EXERCISE INSTRUCTIONS:
Reply only with how many lines of the listing below hold the word "html".

EXTRACTED DATA:
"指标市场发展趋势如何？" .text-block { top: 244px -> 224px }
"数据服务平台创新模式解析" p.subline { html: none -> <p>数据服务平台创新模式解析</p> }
--
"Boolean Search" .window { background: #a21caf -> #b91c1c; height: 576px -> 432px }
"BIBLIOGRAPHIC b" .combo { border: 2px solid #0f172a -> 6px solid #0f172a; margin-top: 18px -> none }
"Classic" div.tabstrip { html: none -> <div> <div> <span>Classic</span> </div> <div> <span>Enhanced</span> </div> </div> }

ANSWER TO THIS EXERCISE:
2